#### EXERCISE DESCRIPTION
Every line that includes the word "none" needs to be copied from the listing.

#### MATERIAL PROVIDED
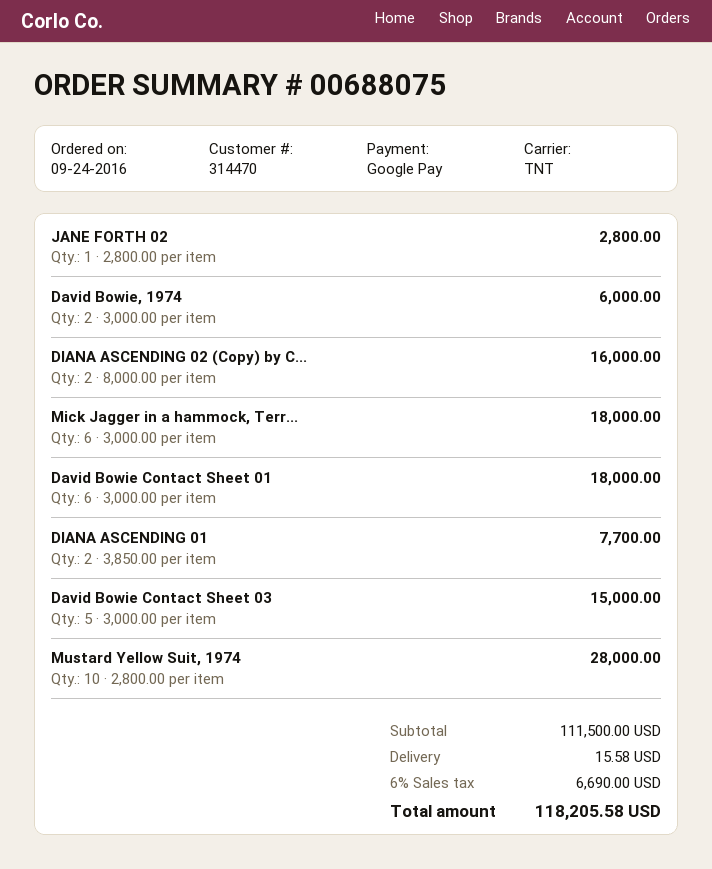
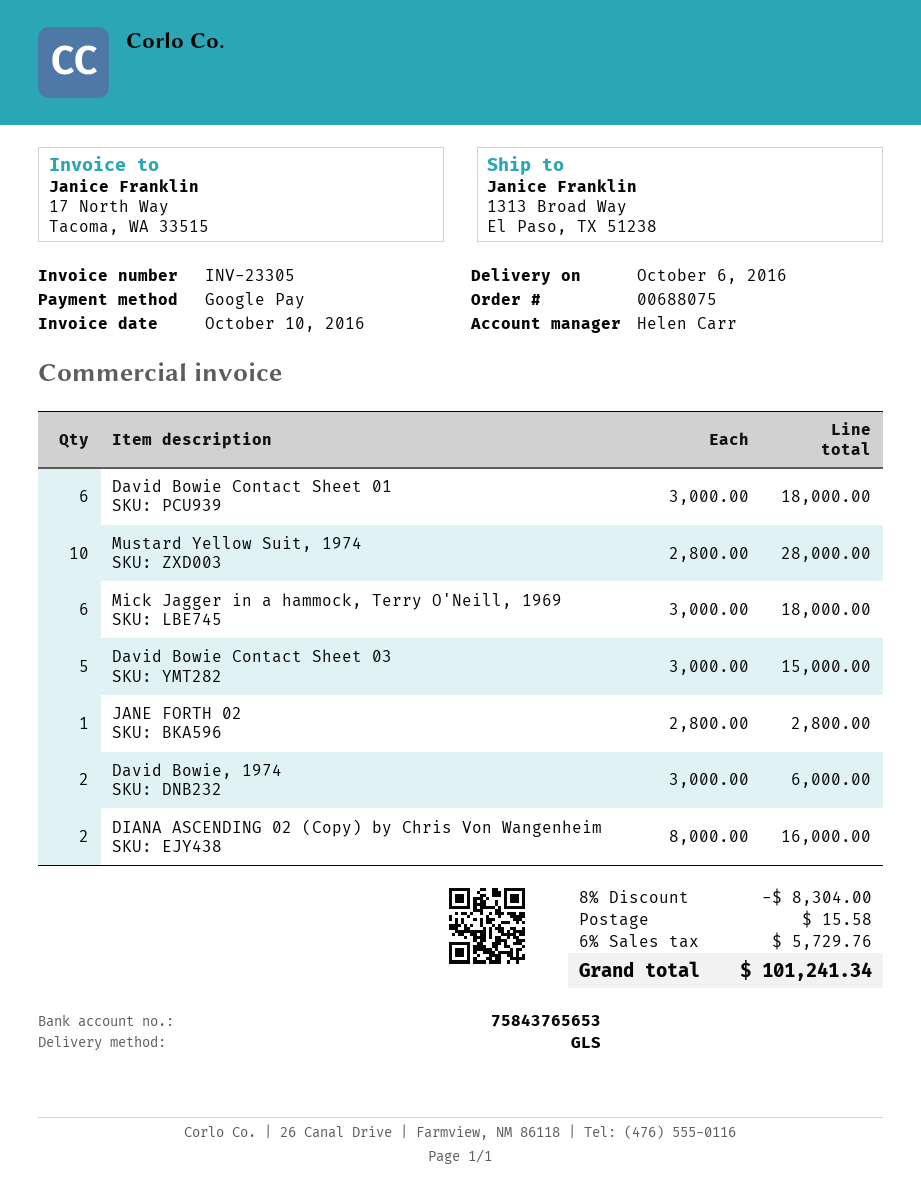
shipping method: TNT -> GLS
DIANA ASCENDING 01: 2 x 3850.00 = 7700.00 -> none
discount: none -> 8% = 8304.00
tax: 6% = 6690.00 -> 6% = 5729.76
total: 118205.58 -> 101241.34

#### SOLUTION FOR THIS EXERCISE
DIANA ASCENDING 01: 2 x 3850.00 = 7700.00 -> none
discount: none -> 8% = 8304.00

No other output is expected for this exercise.